----- INFORMATION SHOWN -----

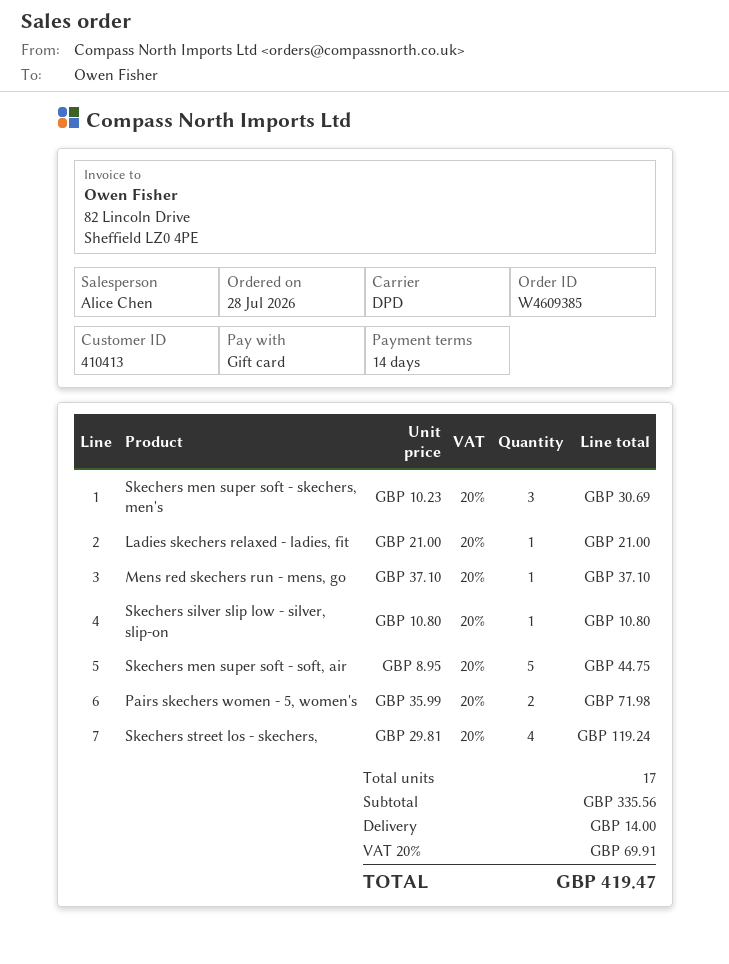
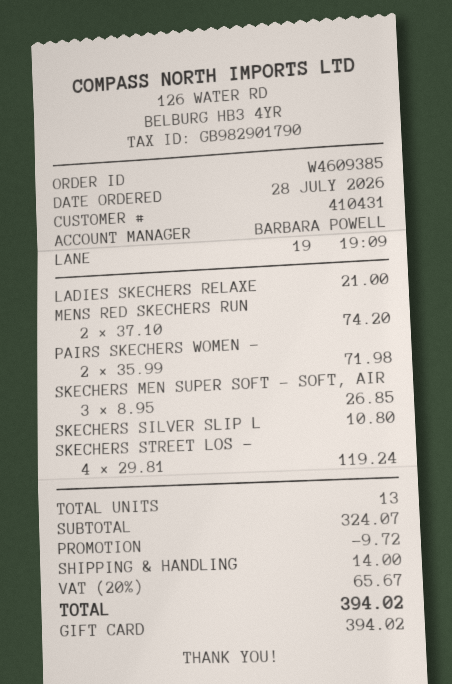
customer number: 410413 -> 410431
sales rep: Alice Chen -> BARBARA POWELL
Skechers men super soft - skechers, men's: 3 x 10.23 = 30.69 -> none
Mens red skechers run - mens, go: 1 x 37.10 = 37.10 -> 2 x 37.10 = 74.20
Skechers men super soft - soft, air: 5 x 8.95 = 44.75 -> 3 x 8.95 = 26.85
total quantity: 17 -> 13
subtotal: 335.56 -> 324.07
discount: none -> 9.72
tax: 20% = 69.91 -> 20% = 65.67
total: 419.47 -> 394.02

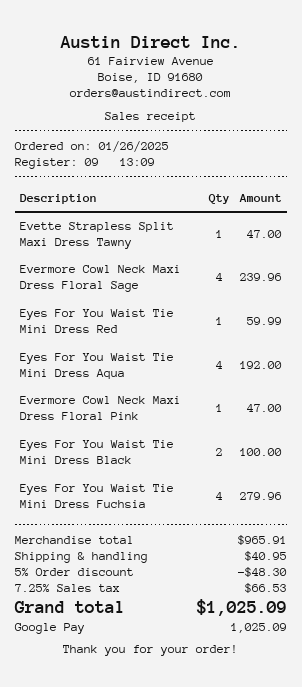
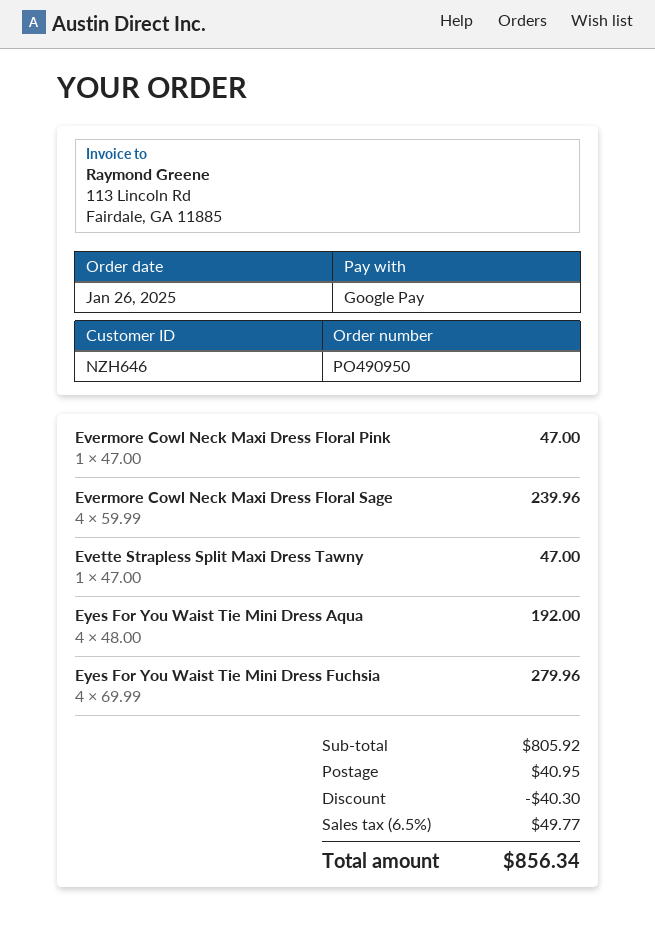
Eyes For You Waist Tie Mini Dress Red: 1 for 59.99 -> none
Eyes For You Waist Tie Mini Dress Black: 2 for 100.00 -> none
subtotal: 965.91 -> 805.92
discount: 48.30 -> 40.30
tax: 7.25% = 66.53 -> 6.5% = 49.77
total: 1025.09 -> 856.34

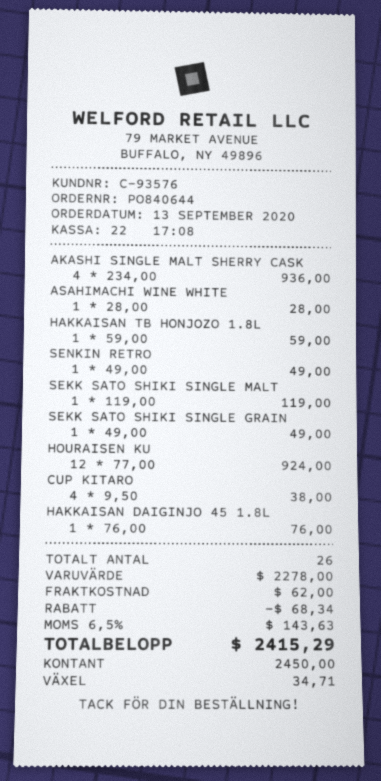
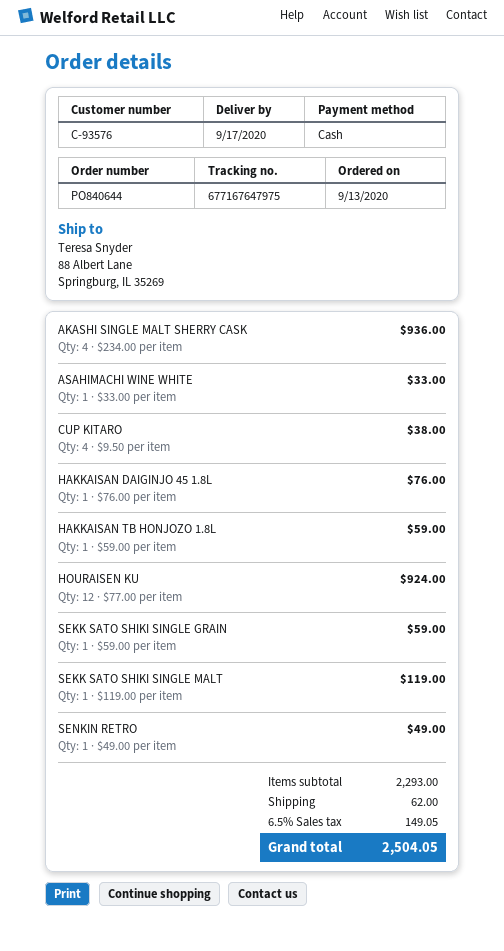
ASAHIMACHI WINE WHITE: 1 x 28.00 = 28.00 -> 1 x 33.00 = 33.00
SEKK SATO SHIKI SINGLE GRAIN: 1 x 49.00 = 49.00 -> 1 x 59.00 = 59.00
subtotal: 2278.00 -> 2293.00
discount: 68.34 -> none
tax: 6.5% = 143.63 -> 6.5% = 149.05
total: 2415.29 -> 2504.05

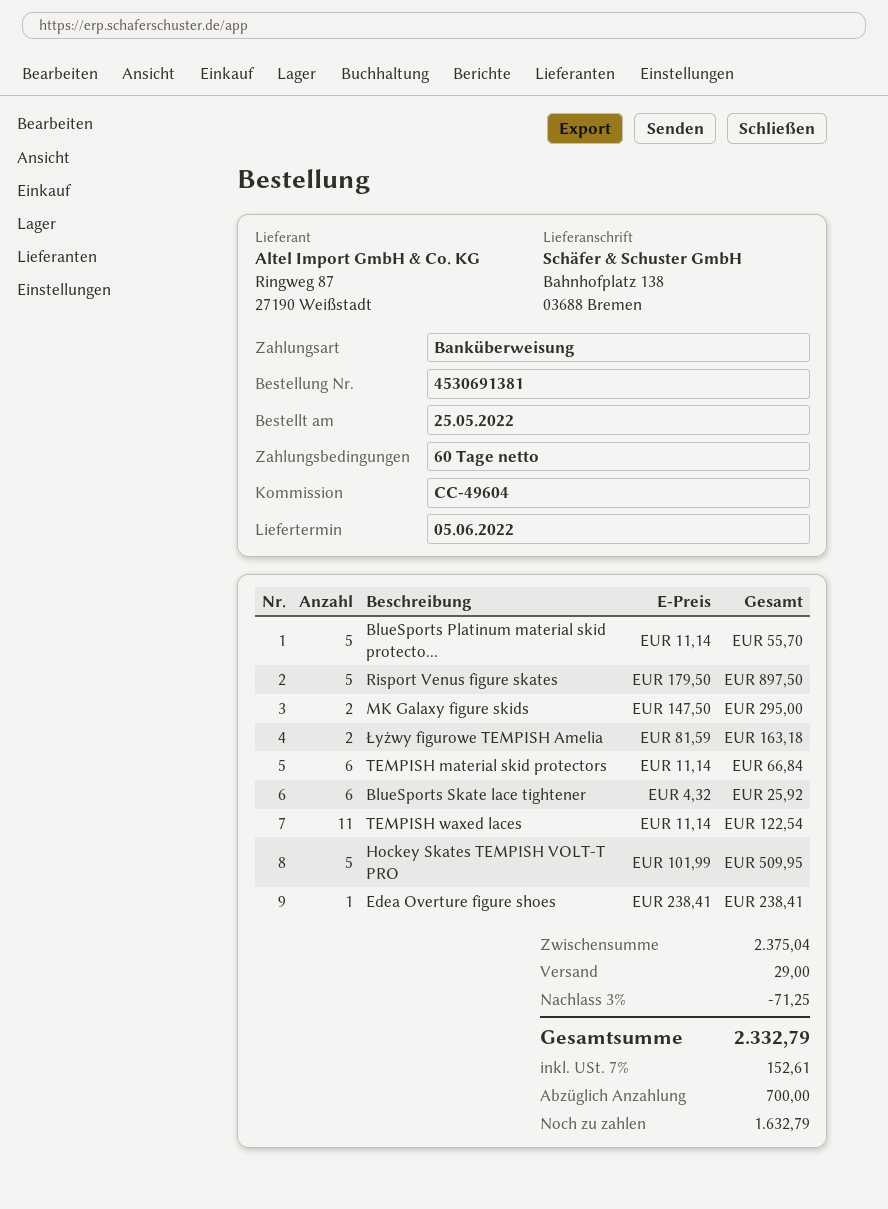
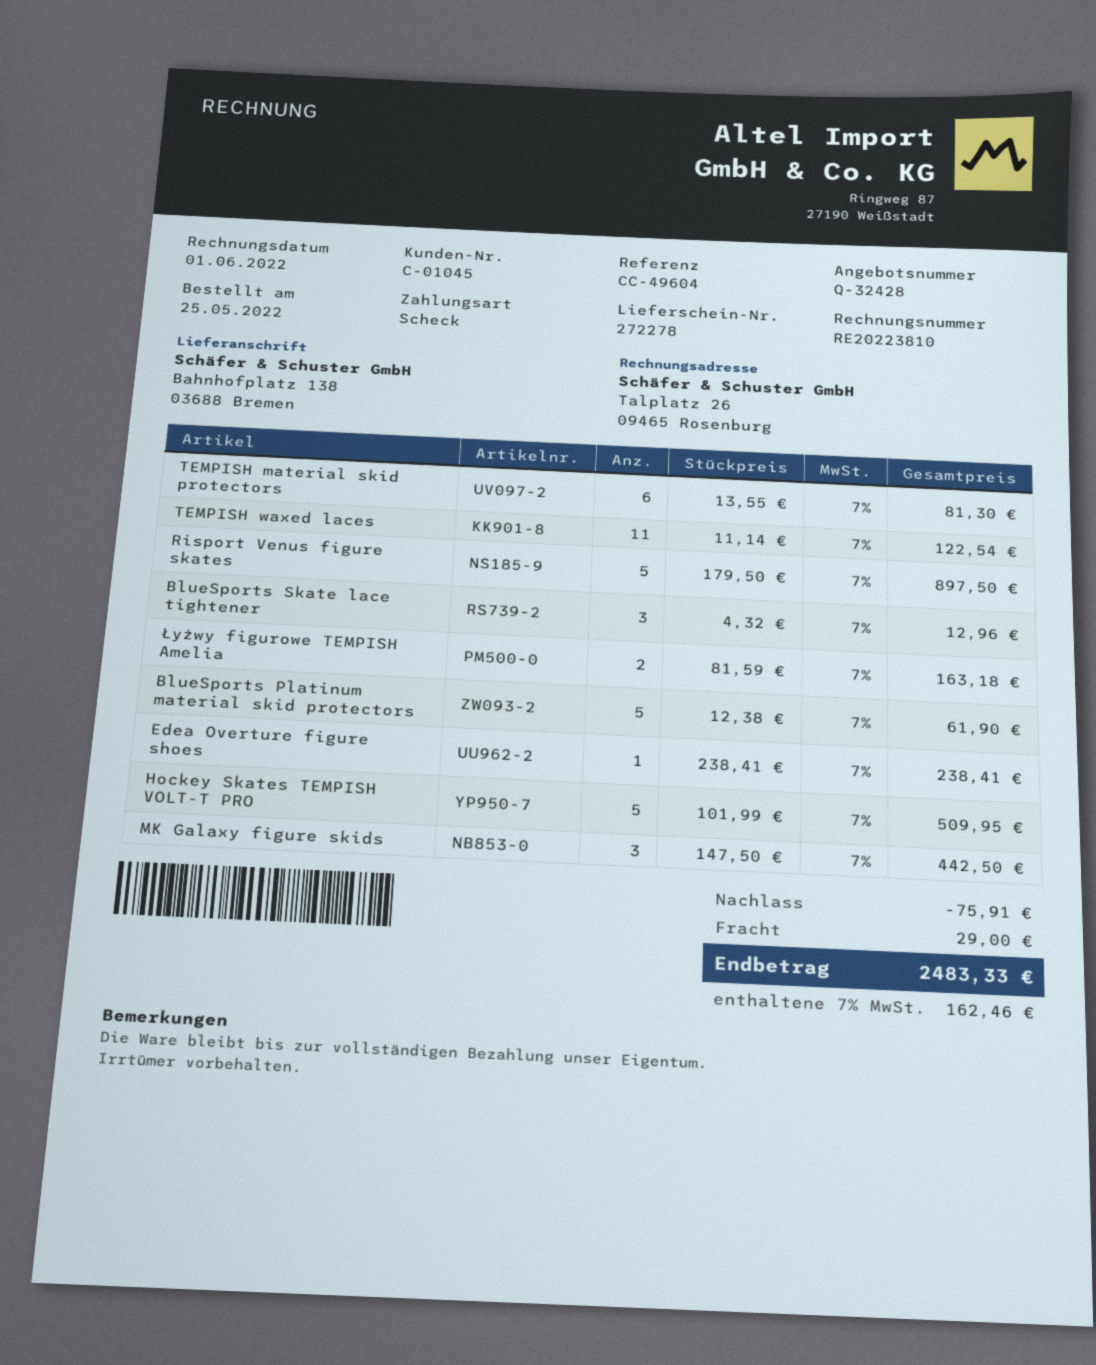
payment method: bank transfer -> cheque
BlueSports Platinum material skid protecto...: 5 x 11.14 = 55.70 -> 5 x 12.38 = 61.90
MK Galaxy figure skids: 2 x 147.50 = 295.00 -> 3 x 147.50 = 442.50
TEMPISH material skid protectors: 6 x 11.14 = 66.84 -> 6 x 13.55 = 81.30
BlueSports Skate lace tightener: 6 x 4.32 = 25.92 -> 3 x 4.32 = 12.96
discount: 71.25 -> 75.91
tax: 7% = 152.61 -> 7% = 162.46
total: 2332.79 -> 2483.33

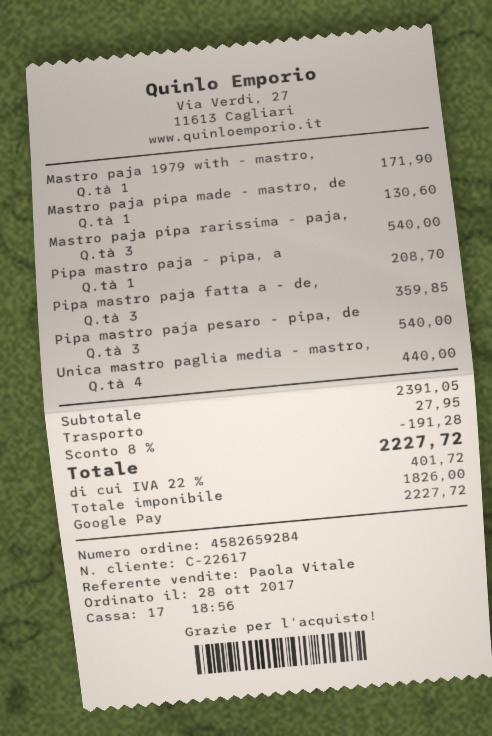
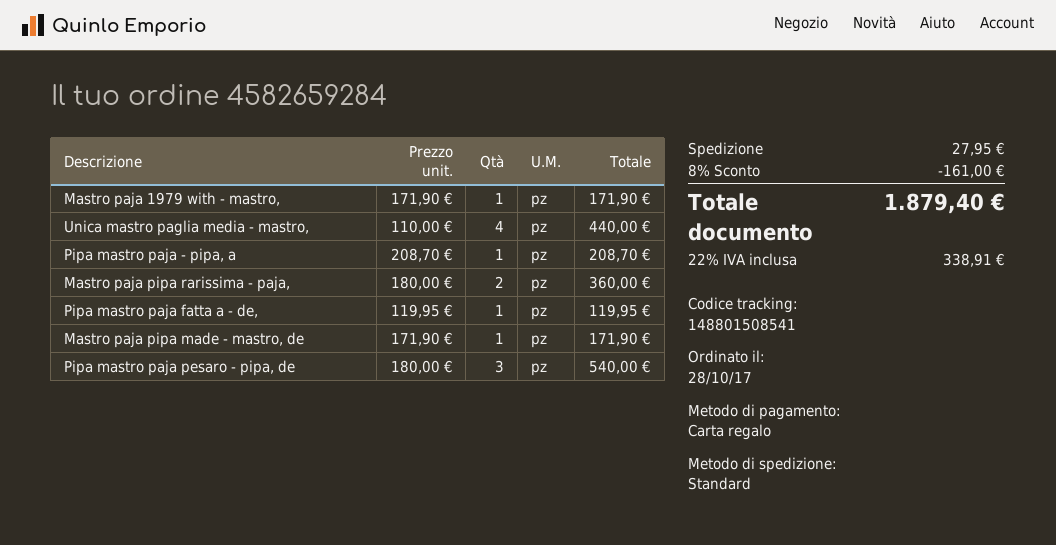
payment method: Google Pay -> gift card
Mastro paja pipa made - mastro, de: 1 for 130.60 -> 1 for 171.90
Mastro paja pipa rarissima - paja,: 3 for 540.00 -> 2 for 360.00
Pipa mastro paja fatta a - de,: 3 for 359.85 -> 1 for 119.95
discount: 8% = 191.28 -> 8% = 161.00
tax: 22% = 401.72 -> 22% = 338.91
total: 2227.72 -> 1879.40

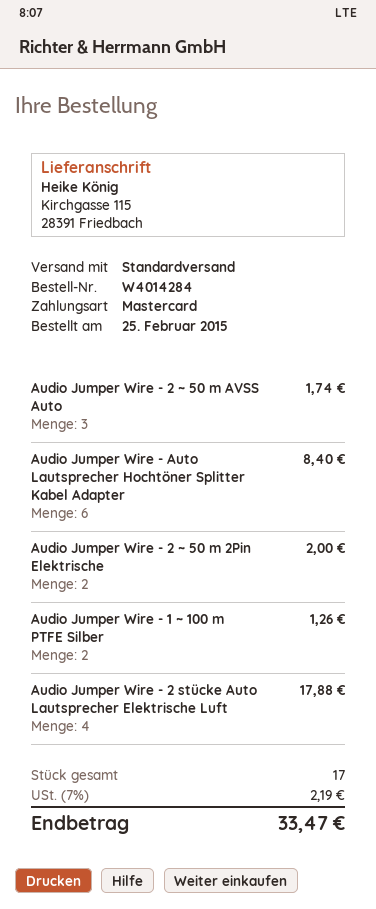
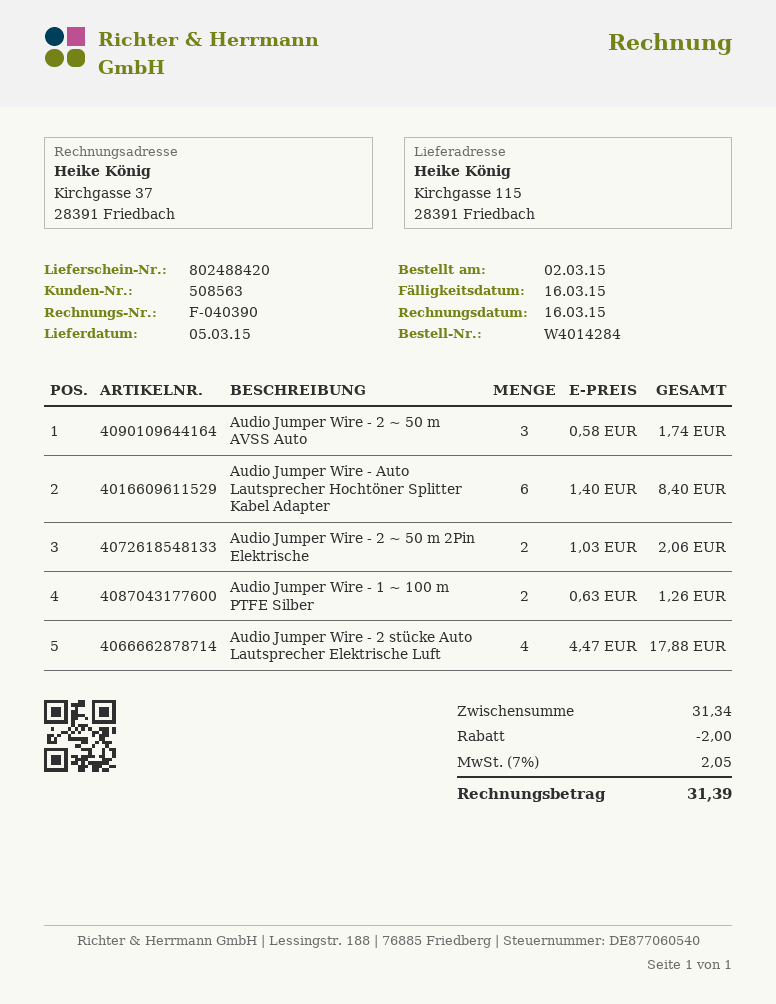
order date: 2015-02-25 -> 2015-03-02
Audio Jumper Wire - 2 ~ 50 m 2Pin Elektrische: 2 for 2.00 -> 2 for 2.06
discount: none -> 2.00
tax: 7% = 2.19 -> 7% = 2.05
total: 33.47 -> 31.39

-----

Exactly as they appear above, write out all the entries, but not the images.

» **EXERCISE ANSWER**
customer number: 410413 -> 410431
sales rep: Alice Chen -> BARBARA POWELL
Skechers men super soft - skechers, men's: 3 x 10.23 = 30.69 -> none
Mens red skechers run - mens, go: 1 x 37.10 = 37.10 -> 2 x 37.10 = 74.20
Skechers men super soft - soft, air: 5 x 8.95 = 44.75 -> 3 x 8.95 = 26.85
total quantity: 17 -> 13
subtotal: 335.56 -> 324.07
discount: none -> 9.72
tax: 20% = 69.91 -> 20% = 65.67
total: 419.47 -> 394.02

Eyes For You Waist Tie Mini Dress Red: 1 for 59.99 -> none
Eyes For You Waist Tie Mini Dress Black: 2 for 100.00 -> none
subtotal: 965.91 -> 805.92
discount: 48.30 -> 40.30
tax: 7.25% = 66.53 -> 6.5% = 49.77
total: 1025.09 -> 856.34

ASAHIMACHI WINE WHITE: 1 x 28.00 = 28.00 -> 1 x 33.00 = 33.00
SEKK SATO SHIKI SINGLE GRAIN: 1 x 49.00 = 49.00 -> 1 x 59.00 = 59.00
subtotal: 2278.00 -> 2293.00
discount: 68.34 -> none
tax: 6.5% = 143.63 -> 6.5% = 149.05
total: 2415.29 -> 2504.05

payment method: bank transfer -> cheque
BlueSports Platinum material skid protecto...: 5 x 11.14 = 55.70 -> 5 x 12.38 = 61.90
MK Galaxy figure skids: 2 x 147.50 = 295.00 -> 3 x 147.50 = 442.50
TEMPISH material skid protectors: 6 x 11.14 = 66.84 -> 6 x 13.55 = 81.30
BlueSports Skate lace tightener: 6 x 4.32 = 25.92 -> 3 x 4.32 = 12.96
discount: 71.25 -> 75.91
tax: 7% = 152.61 -> 7% = 162.46
total: 2332.79 -> 2483.33

payment method: Google Pay -> gift card
Mastro paja pipa made - mastro, de: 1 for 130.60 -> 1 for 171.90
Mastro paja pipa rarissima - paja,: 3 for 540.00 -> 2 for 360.00
Pipa mastro paja fatta a - de,: 3 for 359.85 -> 1 for 119.95
discount: 8% = 191.28 -> 8% = 161.00
tax: 22% = 401.72 -> 22% = 338.91
total: 2227.72 -> 1879.40

order date: 2015-02-25 -> 2015-03-02
Audio Jumper Wire - 2 ~ 50 m 2Pin Elektrische: 2 for 2.00 -> 2 for 2.06
discount: none -> 2.00
tax: 7% = 2.19 -> 7% = 2.05
total: 33.47 -> 31.39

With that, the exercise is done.